Huawei made some USD 9bn last year in post-tax profits. I’m told that Huawei employees traditionally get compensated in three ways: a base salary, a time-based unit plan (TUP) based on performance, and (it’s an employee-owned company, after all!), a share of the post-tax profits for those lucky-enough to own ‘equity’ (or, if not equity, then at least something which gives them the right to get paid a share of the profits).
(I’m making no comment here on the fabled “shareholder ledger” held in that glass-case at Huawei Shenzhen’s HQ, or on the question of control. Just because profits are distributed to senior employees does not put them in de facto control of the firm.)
Here’s those three line items. The TUP is not that significant.
But, of course, Huawei does not have to distribute those post-tax profits to its employee/shareholders – the board can chose not to distribute dividends and keep the cash on the balance sheet for a rainy day. And this is, I suspect, what has been happening in the last couple of years.
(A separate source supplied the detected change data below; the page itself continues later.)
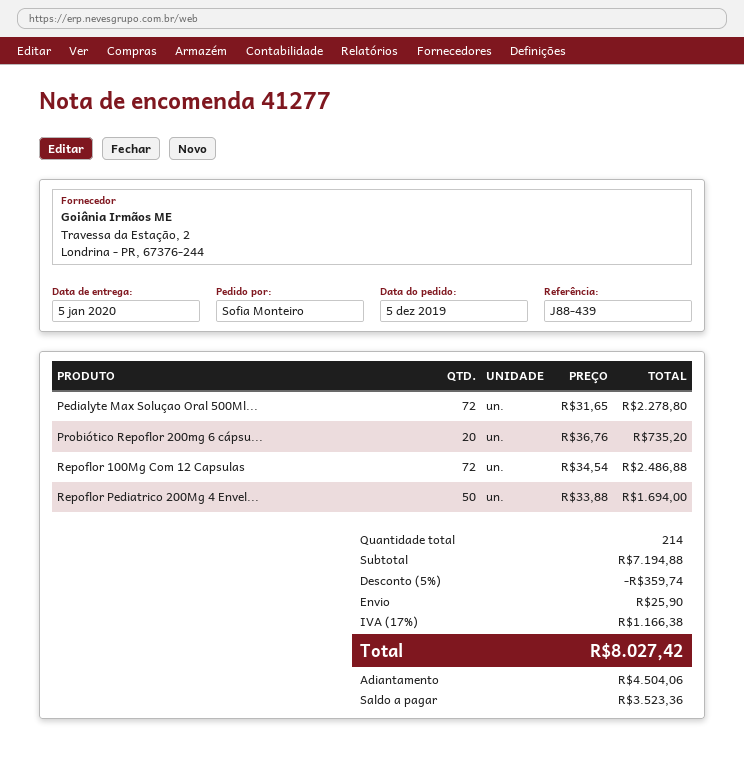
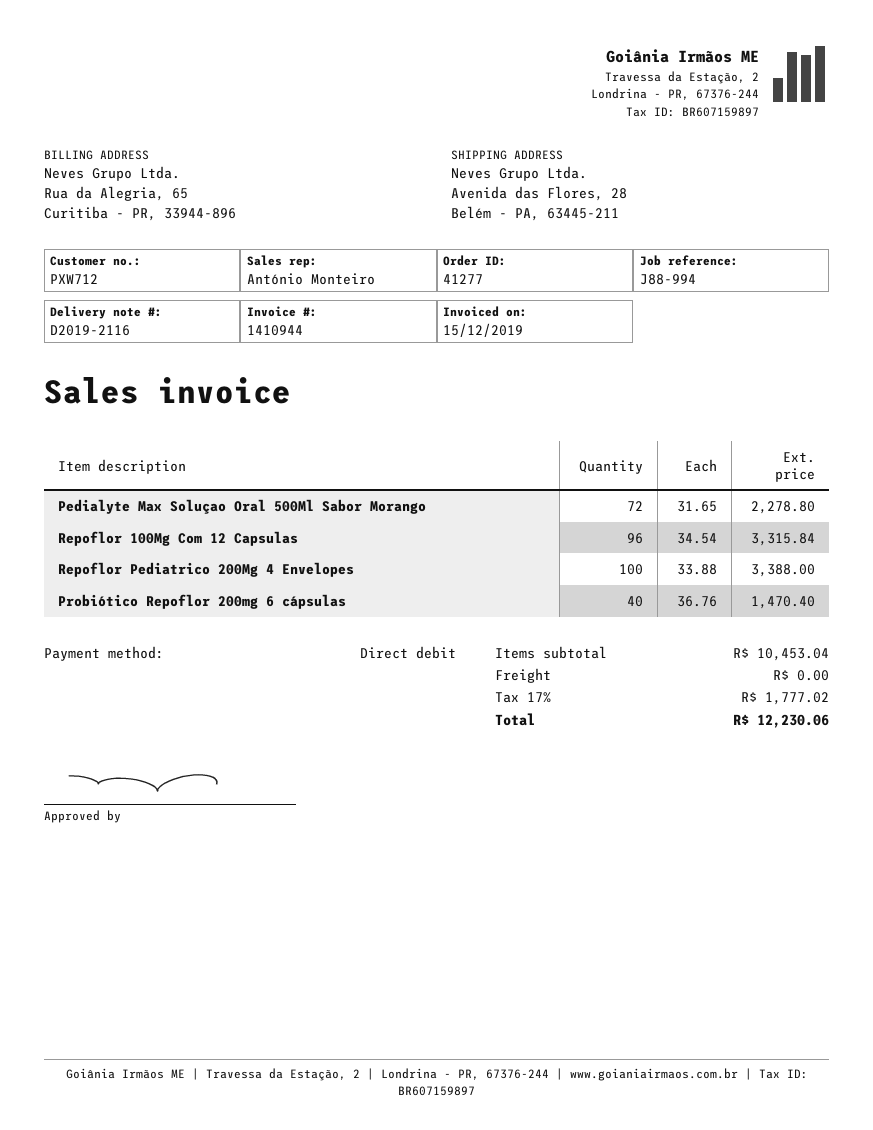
reference: J88-439 -> J88-994
Probiótico Repoflor 200mg 6 cápsu...: 20 x 36.76 = 735.20 -> 40 x 36.76 = 1470.40
Repoflor 100Mg Com 12 Capsulas: 72 x 34.54 = 2486.88 -> 96 x 34.54 = 3315.84
Repoflor Pediatrico 200Mg 4 Envel...: 50 x 33.88 = 1694.00 -> 100 x 33.88 = 3388.00
subtotal: 7194.88 -> 10453.04
discount: 5% = 359.74 -> none
shipping: 25.90 -> 0.00
tax: 17% = 1166.38 -> 17% = 1777.02
total: 8027.42 -> 12230.06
This is what my last chart attempts to show. I’ve calculated the change in Huawei’s net cash position each year (i.e. its cash and other investments minus its borrowings). That amounts to USD 37bn rattling around in its pocket at year end 2019, a USD 9bn increase on 2018. That number is surprisingly close to the firms’ post-tax profits in 2019 – USD 9bn. In 2015-16, all of the net profits seemed to be distributed (as employee compensation, I guess) but since 2017, it looks like a good chunk has been retained.
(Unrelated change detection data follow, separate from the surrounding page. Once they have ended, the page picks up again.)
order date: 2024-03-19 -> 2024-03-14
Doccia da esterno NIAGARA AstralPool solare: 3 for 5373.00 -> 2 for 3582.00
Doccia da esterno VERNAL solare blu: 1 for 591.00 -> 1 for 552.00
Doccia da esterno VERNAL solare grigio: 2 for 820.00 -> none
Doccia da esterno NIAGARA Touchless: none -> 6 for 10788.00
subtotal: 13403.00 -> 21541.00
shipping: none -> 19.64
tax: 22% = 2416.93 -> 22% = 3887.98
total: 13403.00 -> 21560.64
This is what a firm preparing just not for a rainy day, but a thunderstorm, would do. Why 2017? In March 2016 ZTE was Entity-Listed – and from that point on Huawei I bet was just counting the days until it would happen to them too.
If I’m right about this, then I wonder about senior employee retention. I don’t know how many Huawei employees used to get paid a substantial dividend. But back in the good ole days, that would have been seen as part and parcel of total comp (maybe even 30-50% of a senior package), as what attracted you to Huawei.
If they’re now hunkered down and “just” getting paid a salary and TUP, then maybe their dedication to the firm, and the country, keeps them there for a while. But if this was the third year seniors didn’t receive a share of the profits then I wonder how much longer they’ll stay.
Particularly if in H2 2020-21 Huawei’s cash-cow smartphone business suffers a double-hit: COVID-19 and the US Entity listing rules changing.